Die Sache landete beim BGH, der sich grundsätzlich mit der Bewertung von Unternehmen für die Ermittlung des Zugewinns auseinandersetzen musste. Für die Ermittlung  des Zugewinns, so der BGH, müssten die Vermögensgegenstände mit ihrem vollen wirklichen Wert am Bewertungsstichtag angesetzt werden. Im vorliegenden Fall musste für die Unternehmensbewertung nicht zwingend die Ertragswertmethode angewandt werden.   Die Heranziehung des Substanzwertes beruhe allerdings auf der Annahme, dass das Unternehmen fortgeführt werde. Als unterste Grenze des Unternehmenswerts gelte in der Regel der Liquidationswert.
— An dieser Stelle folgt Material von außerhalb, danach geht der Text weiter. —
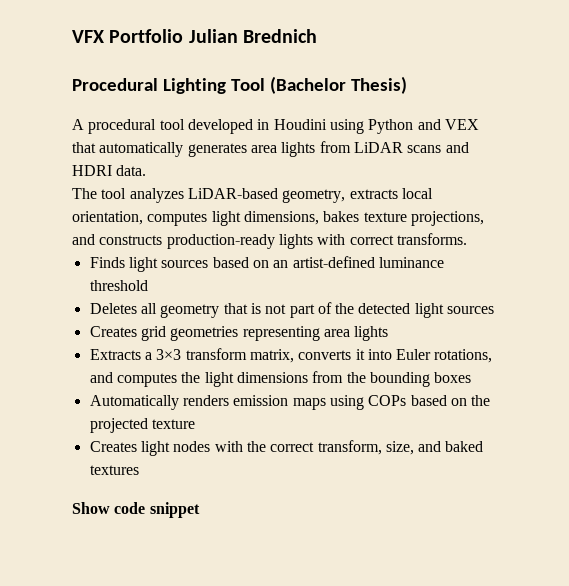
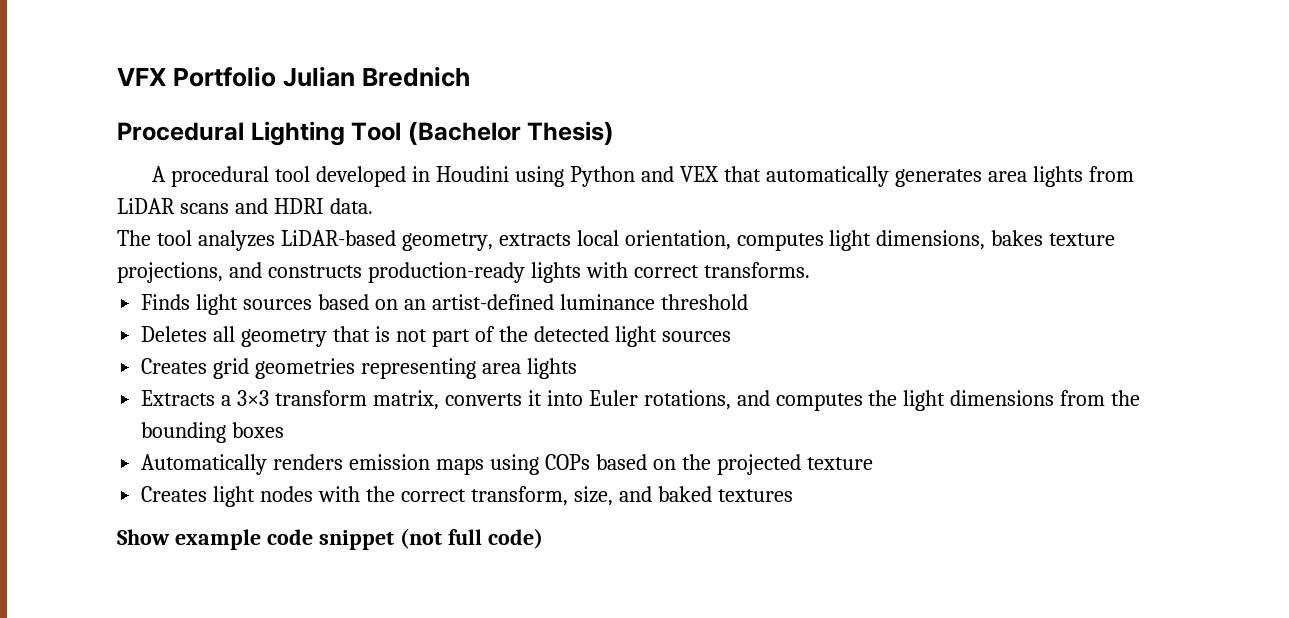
- Show code snippet
+ Show example code snippet (not full code)

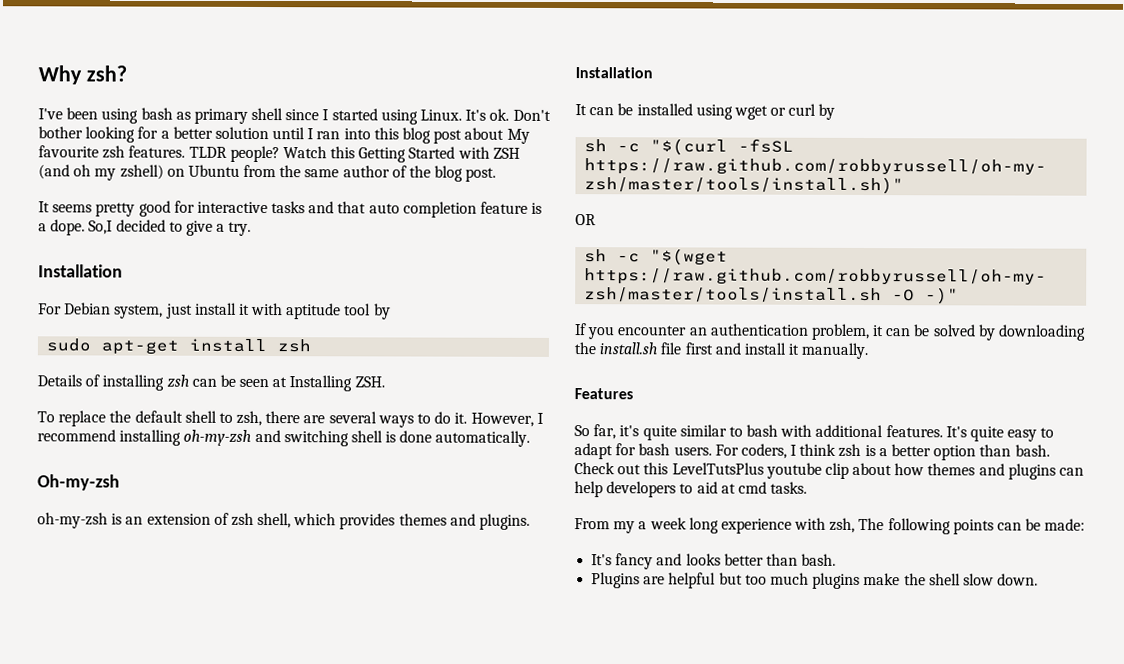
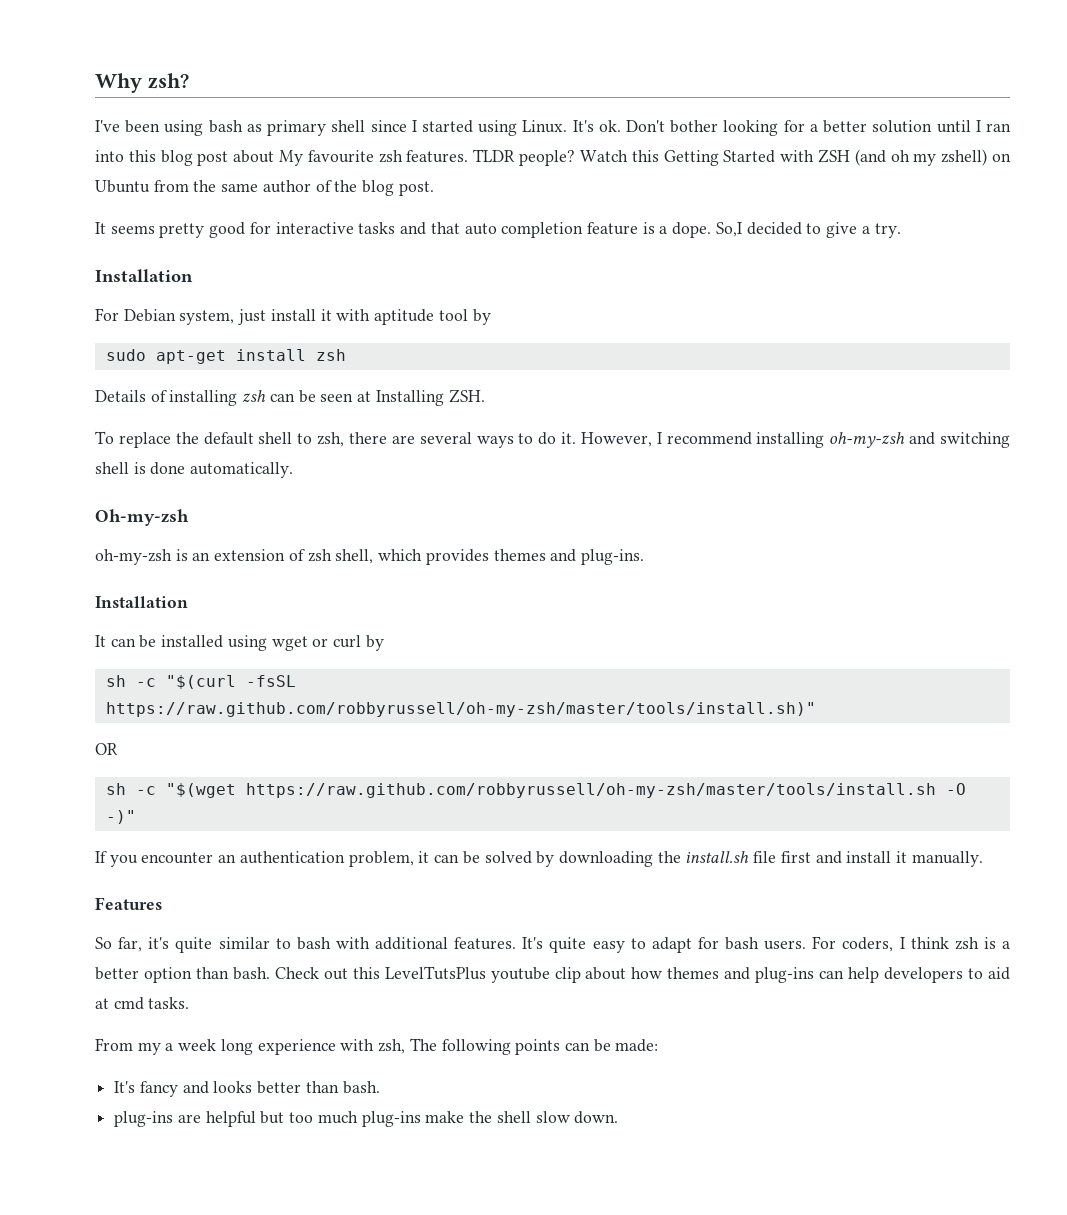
- oh-my-zsh is an extension of zsh shell, which provides themes and plugins.
+ oh-my-zsh is an extension of zsh shell, which provides themes and plug-ins.
- Check out this LevelTutsPlus youtube clip about how themes and plugins can help developers to aid at cmd tasks.
+ Check out this LevelTutsPlus youtube clip about how themes and plug-ins can help developers to aid at cmd tasks.
- Plugins are helpful but too much plugins make the shell slow down.
+ plug-ins are helpful but too much plug-ins make the shell slow down.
Der, grundsätzlich dann in Betracht, wenn das Unternehmen „versilbert“  werden muss, um den Zugewinnausgleich zahlen zu können, oder wenn dem Unternehmen aus sonstigen Gründen keine günstige Fortführungsprognose gestellt werden könne. Diese Prognose, so die BGH Richter, sei im vorliegenden Fall komplex und von der Vorinstanz noch nicht ausreichend ermittelt. Entsprechend wurde die Sache an das Berufungsgericht zurückverwiesen.

Die Wahl der Bewertungsmethode

Häufig streiten die Parteien bei den Scheidungen von Unternehmern bzw. Freiberuflern  um den Wert des Unternehmens bzw. Gesellschaftsanteils für die Ermittlung des Zugewinns. Einen Zugewinnausgleich muss dabei grundsätzlich der Ehegatte zahlen, der während der Ehe einen größeren Vermögenszuwachs zeichnen konnte. Kassensturz (Stichtag), ist bei der Scheidung die Rechtshängigkeit des Scheidungsantrags.

Welche  Methode bei der Unternehmensbewertung im Rahmen der Unternehmerscheidung angewandt wird, steht grundsätzlich im Ermessen des mit der Scheidung befassten Gerichts. In der Praxis dominiert die Ertragswertmethode, die auch den ideellen Wert (Goodwill) des Unternehmens berücksichtigt.

Eine ähnliche Thematik stellt sich im Erbrecht, wenn es um die Unternehmensbewertung für die Ermittlung von Pflichtteilsansprüchen geht.